De O GLOBO
Por MARCELO DAMATO
Pandemia
Um dia antes de completar um ano do primeiro caso de Covid-19 no país, o Brasil passou a marca de 251 mil mortes. Esse número faz com que, na proporção da população, esta pandemia supere a quase mítica Gripe Espanhola de 1918-19. Aquela epidemia tem sido o símbolo de desastre sanitário, grave a ponto de ter abortado um movimento para transferir a sede do governo paulista para Campinas.
A Gripe Espanhola registrou 35 mil mortes para uma população de 30 milhões, e é provável que o primeiro número seja bastante subnotificado. Mas é ainda mais verdadeira a ínfima disponibilidade de recursos que o país tinha para combater a doença, comparada aos dias atuais. Veja uma lista muito resumida de recursos úteis hoje e que não existiam há cem anos:
Oxigênio hospitalar. Respiradores. Aparelhos de imagem, como raio-x. Qualquer aparelho elétrico de uso médico. Quase qualquer tipo de equipamento elétrico nos hospitais, exceto algumas lâmpadas e telefone (por exemplo: não havia ventiladores, elevadores etc.). Antibióticos, anti-inflamatórios e a maioria dos produtos farmacêuticos nos níveis atuais. Testes para detecção da doença. Limpeza regular dos hospitais. Máscaras não caseiras. Elásticos, luvas sintéticas e qualquer tecido sintético. Álcool gel e controle de qualidade do álcool. Quartos individuais ou para poucos pacientes. UTIs. Transportes aéreos e terrestres. Fornecedores internacionais. Vacina. Seringas descartáveis. Esterilização regular de equipamentos. Mídia de massa para difusão de informações. Iluminação elétrica nas ruas — salvo eventuais exceções mínimas.
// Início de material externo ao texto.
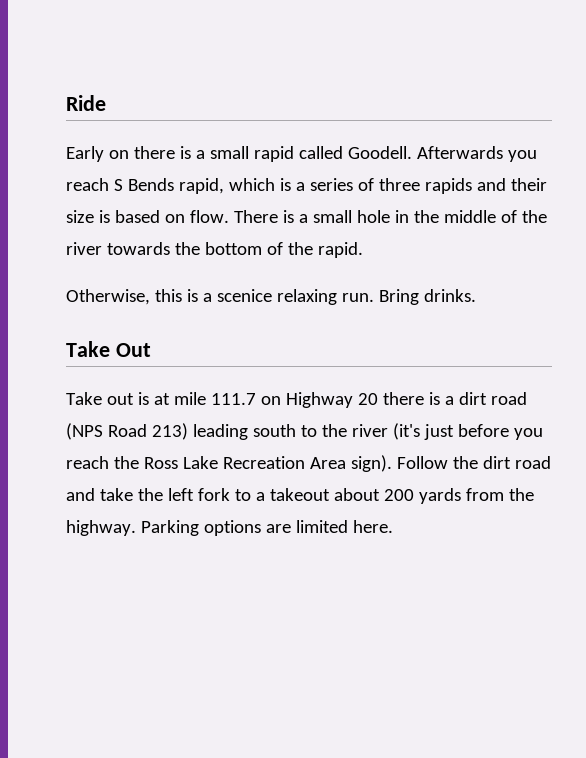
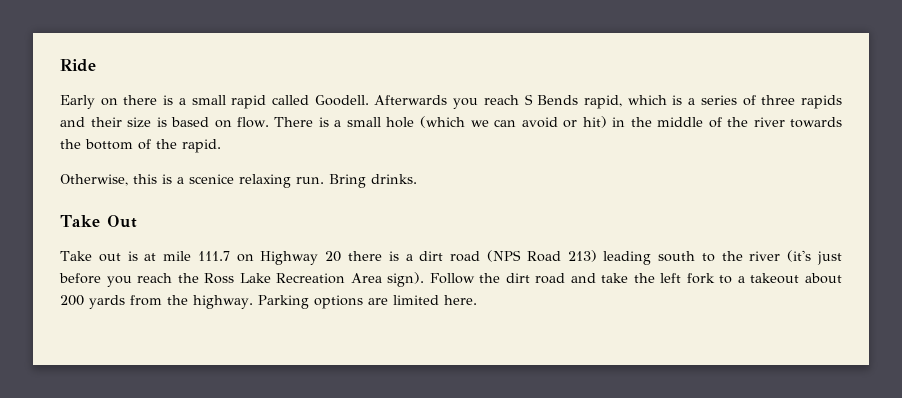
- There is a small hole in the middle of the river towards the bottom of the rapid.
+ There is a small hole (which we can avoid or hit) in the middle of the river towards the bottom of the rapid.

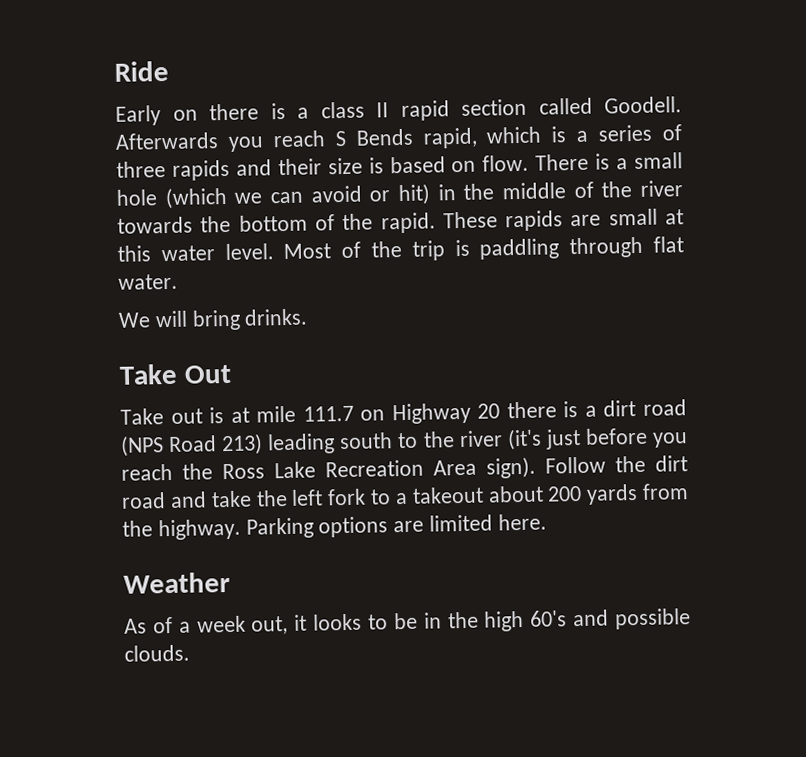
- Early on there is a small rapid called Goodell.
+ Early on there is a class II rapid section called Goodell.
- There is a small hole (which we can avoid or hit) in the middle of the river towards the bottom of the rapid.
- Otherwise, this is a scenice relaxing run. Bring drinks.
+ There is a small hole (which we can avoid or hit) in the middle of the river towards the bottom of the rapid. These rapids are small at this water level. Most of the trip is paddling through flat water.
+ We will bring drinks.
+ Weather
+ As of a week out, it looks to be in the high 60's and possible clouds.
Em compensação, eram muito maiores a pobreza, a desnutrição e as moradias insalubres e multifamiliares. Era menor o hábito de lavar as roupas com frequência, havia uma virtual inexistência de higiene bucal e das mãos.
Naquela época, a genética ainda engatinhava, pouco se conhecia das células e de vírus. Equipamentos simples como estetoscópios e termômetros eram raros e caros. Equipamentos de proteção hospitalar quase se limitavam a aventais, quando existiam. Não havia meios para monitorar a expansão da doença (em contrapartida, a baixa densidade populacional e a precariedade dos transportes da época deve ter reduzido a velocidade de disseminação do vírus).
Já pensou que nunca se falou em variantes do vírus da Gripe Espanhola? Claro, ninguém nem suspeitava o que poderia ser.
Para piorar, grande parte da população creditava a doença a fatores sobrenaturais. Apenas um ponto, a falta de oxigênio em Manaus, que catapultou a taxa de mortalidade naquela cidade, já indica que, se o Sars-Cov-2 tivesse chegado cem anos antes, a mortalidade teria sido imensamente maior.
Não é um erro grosseiro supor que quase todas as pessoas que foram entubadas ou receberam doses severas de anti-inflamatórios foram salvas por esses recursos. Embora não haja registro confiável de quantas pessoas foram atendidas em UTI, sabe-se que equivale a algumas vezes o número de mortos, possivelmente mais de 1 milhão de pessoas.
Somados aos que deixaram de morrer por outros fatores, não é esdrúxulo pensar que, se combate algum a epidemia poderia ter ceifado 2 ou 3 milhões de vidas.
Um ano após a primeira morte, a epidemia atingiu seu ápice — até agora. Mesmo que por ora o efeito seja pequeno, é certo que a vacina vai limitar o número de mortes.
E nada deve limitar nossa capacidade de concluir de que esta não é apenas a pior crise sanitária em 101 anos. É possivelmente a pior da História do Brasil. E merece ser encarada como tal.
Na gripe espanhola os problemas eram técnicos. Na covid 19, no Brasil, é um presidente idiota e babaca chamado Bolsonaro, um metido a filósofo que vê conspiração comunista até na mãe dele chamado Olavo de Carvalho e um povo palhaço, mal educado que só pensa em rebolar a bunda em baile funk.